### TASK BRIEF
Leaving the images out, output each entry below exactly.

[Data excerpts]
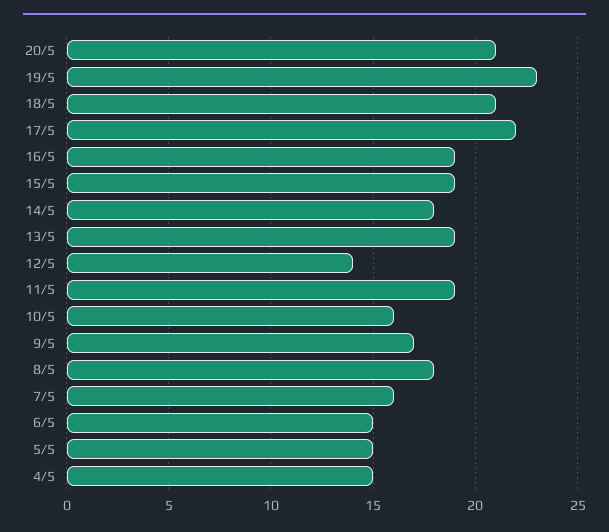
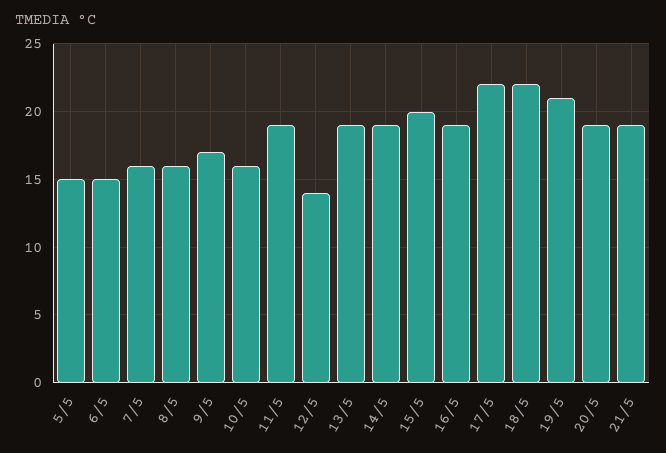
20/5: 21 -> 19
19/5: 23 -> 21
18/5: 21 -> 22
15/5: 19 -> 20
14/5: 18 -> 19
8/5: 18 -> 16
4/5: 15 -> none
21/5: none -> 19

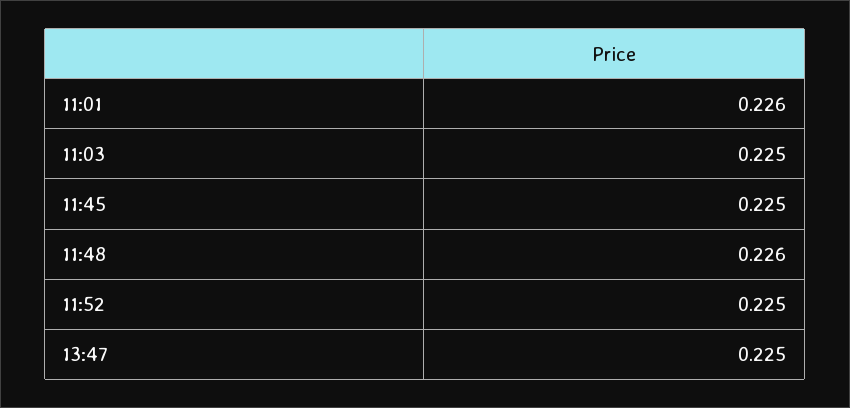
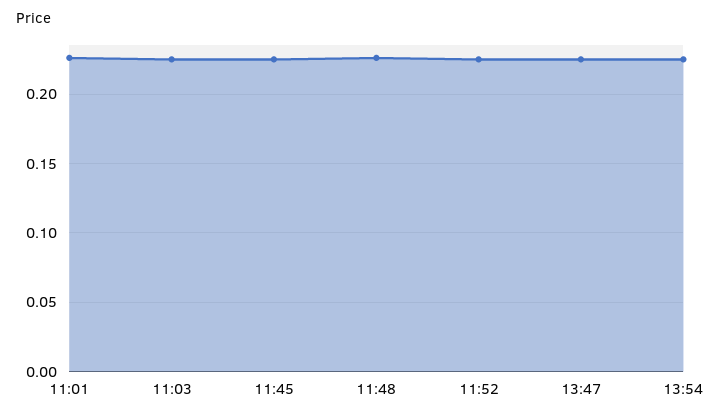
13:54: none -> 0.225

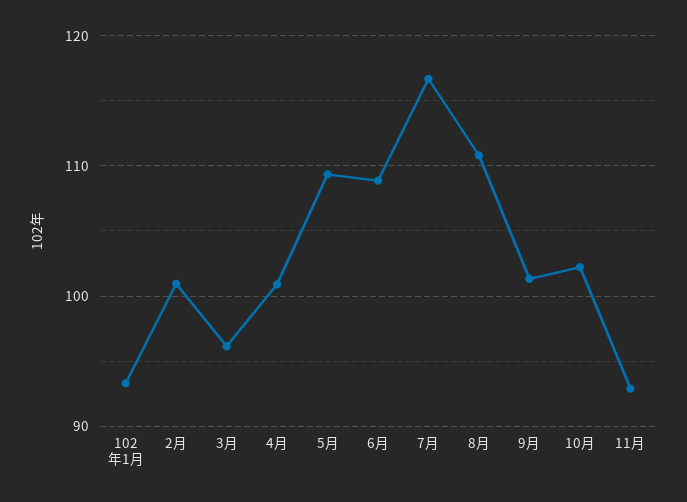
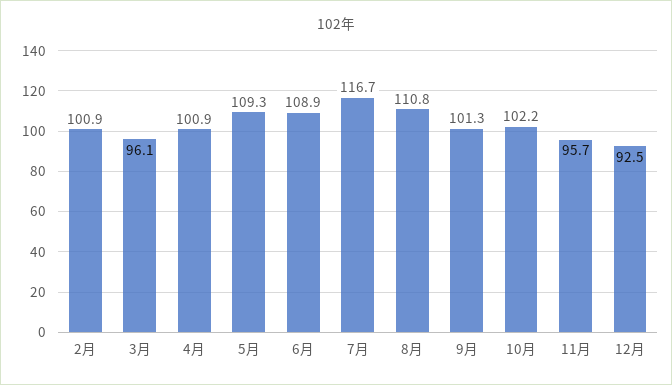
102年1月: 93 -> none
11月: 93 -> 95.7
12月: none -> 92.5

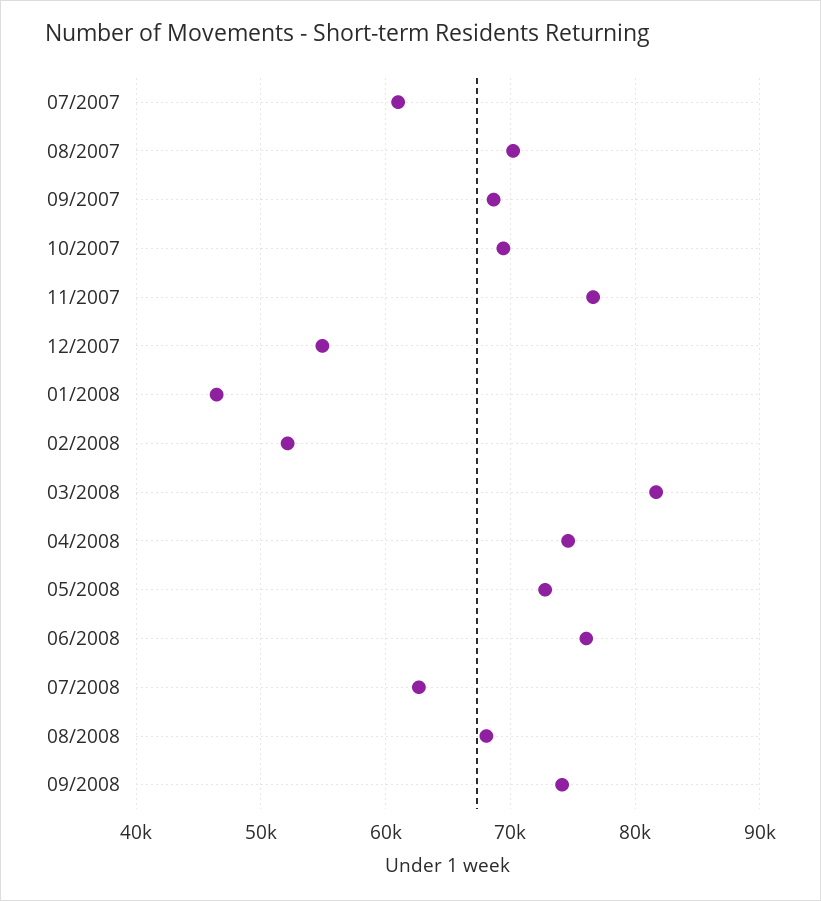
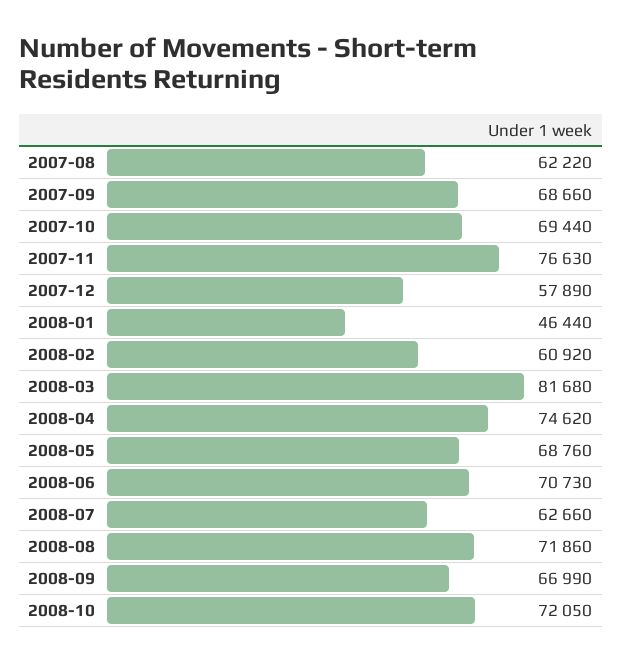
07/2007: 61000 -> none
08/2007: 70000 -> 62220
12/2007: 55000 -> 57890
02/2008: 52000 -> 60920
05/2008: 73000 -> 68760
06/2008: 76000 -> 70730
08/2008: 68000 -> 71860
09/2008: 74000 -> 66990
2008-10: none -> 72050

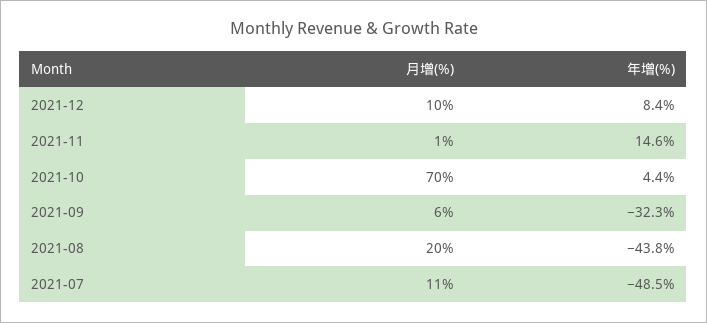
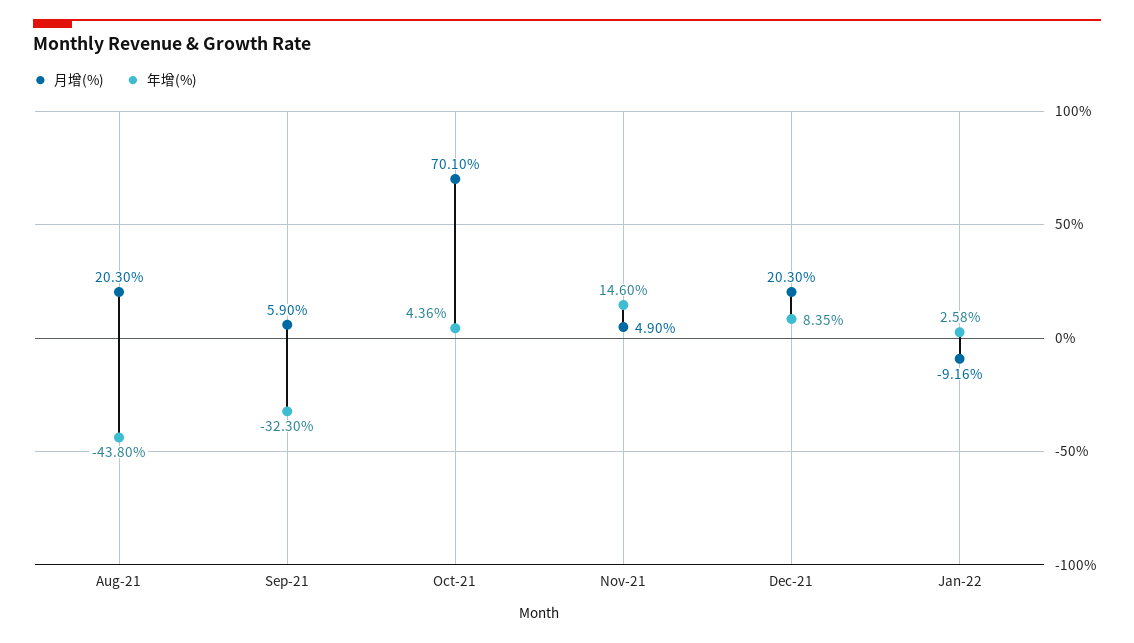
月增(%), 2021-12: 10 -> 20.3
月增(%), 2021-11: 1 -> 4.9
月增(%), 2021-07: 11 -> none
年增(%), 2021-07: -48.5 -> none
月增(%), Jan-22: none -> -9.16
年增(%), Jan-22: none -> 2.58

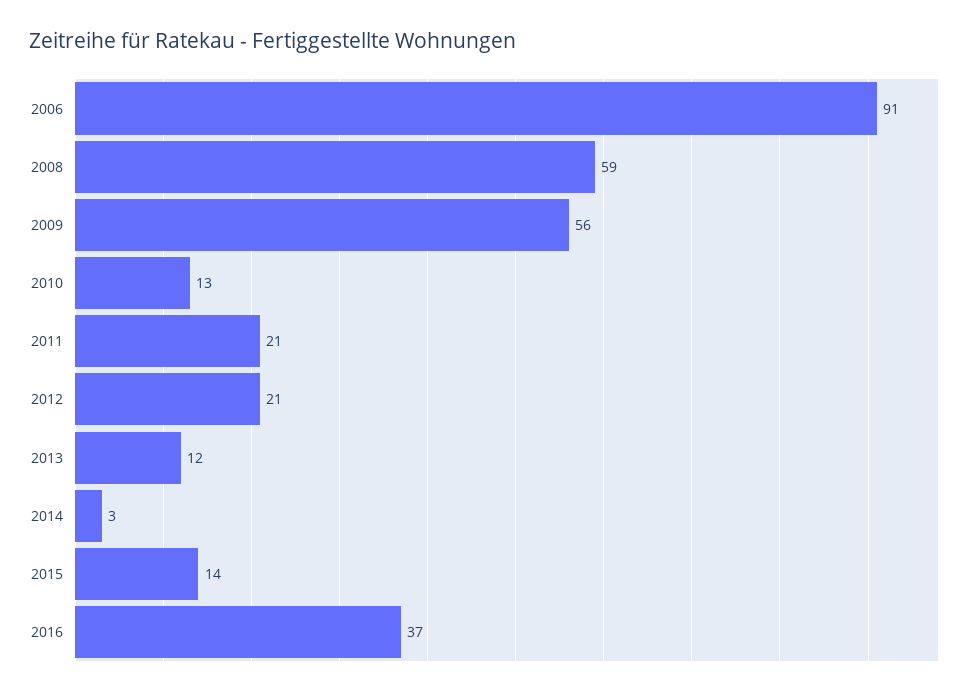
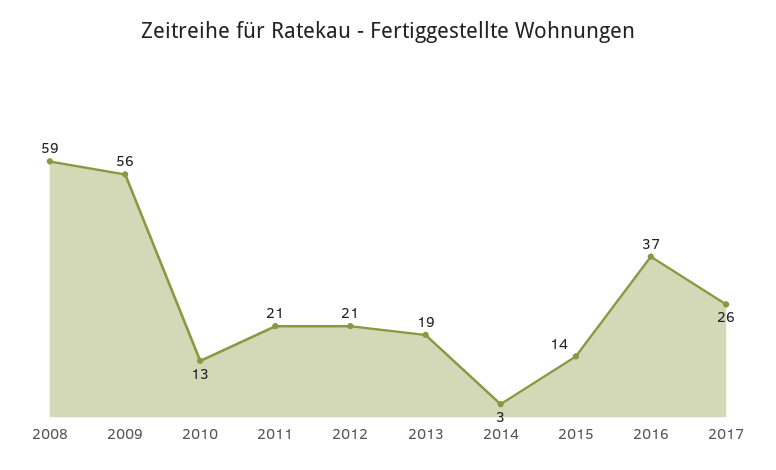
2006: 91 -> none
2013: 12 -> 19
2017: none -> 26

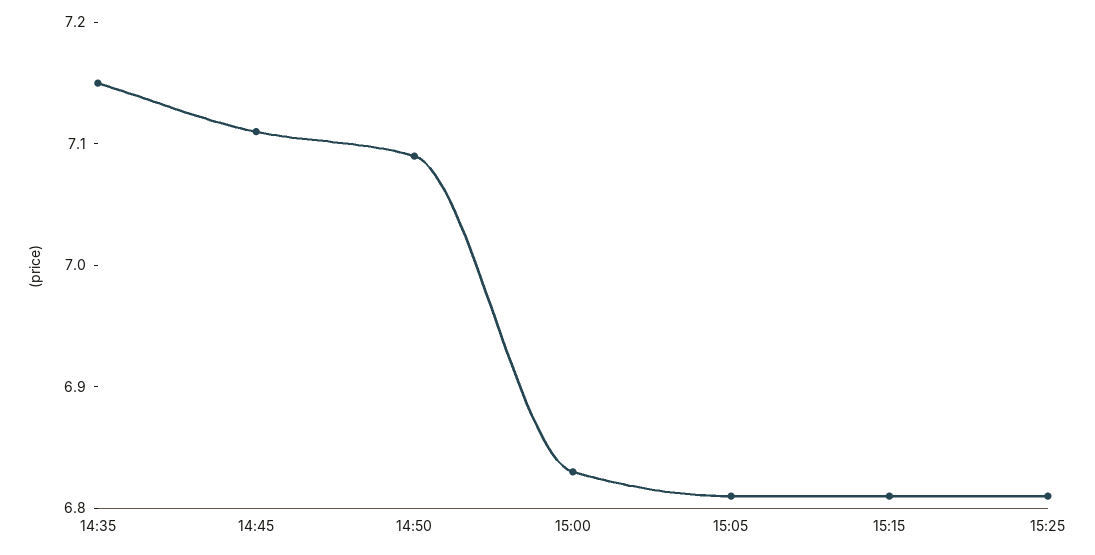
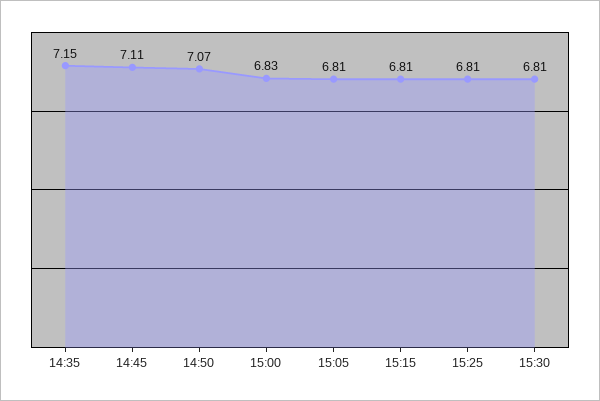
14:50: 7.09 -> 7.07
15:30: none -> 6.81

### YOUR SOLUTION
20/5: 21 -> 19
19/5: 23 -> 21
18/5: 21 -> 22
15/5: 19 -> 20
14/5: 18 -> 19
8/5: 18 -> 16
4/5: 15 -> none
21/5: none -> 19

13:54: none -> 0.225

102年1月: 93 -> none
11月: 93 -> 95.7
12月: none -> 92.5

07/2007: 61000 -> none
08/2007: 70000 -> 62220
12/2007: 55000 -> 57890
02/2008: 52000 -> 60920
05/2008: 73000 -> 68760
06/2008: 76000 -> 70730
08/2008: 68000 -> 71860
09/2008: 74000 -> 66990
2008-10: none -> 72050

月增(%), 2021-12: 10 -> 20.3
月增(%), 2021-11: 1 -> 4.9
月增(%), 2021-07: 11 -> none
年增(%), 2021-07: -48.5 -> none
月增(%), Jan-22: none -> -9.16
年增(%), Jan-22: none -> 2.58

2006: 91 -> none
2013: 12 -> 19
2017: none -> 26

14:50: 7.09 -> 7.07
15:30: none -> 6.81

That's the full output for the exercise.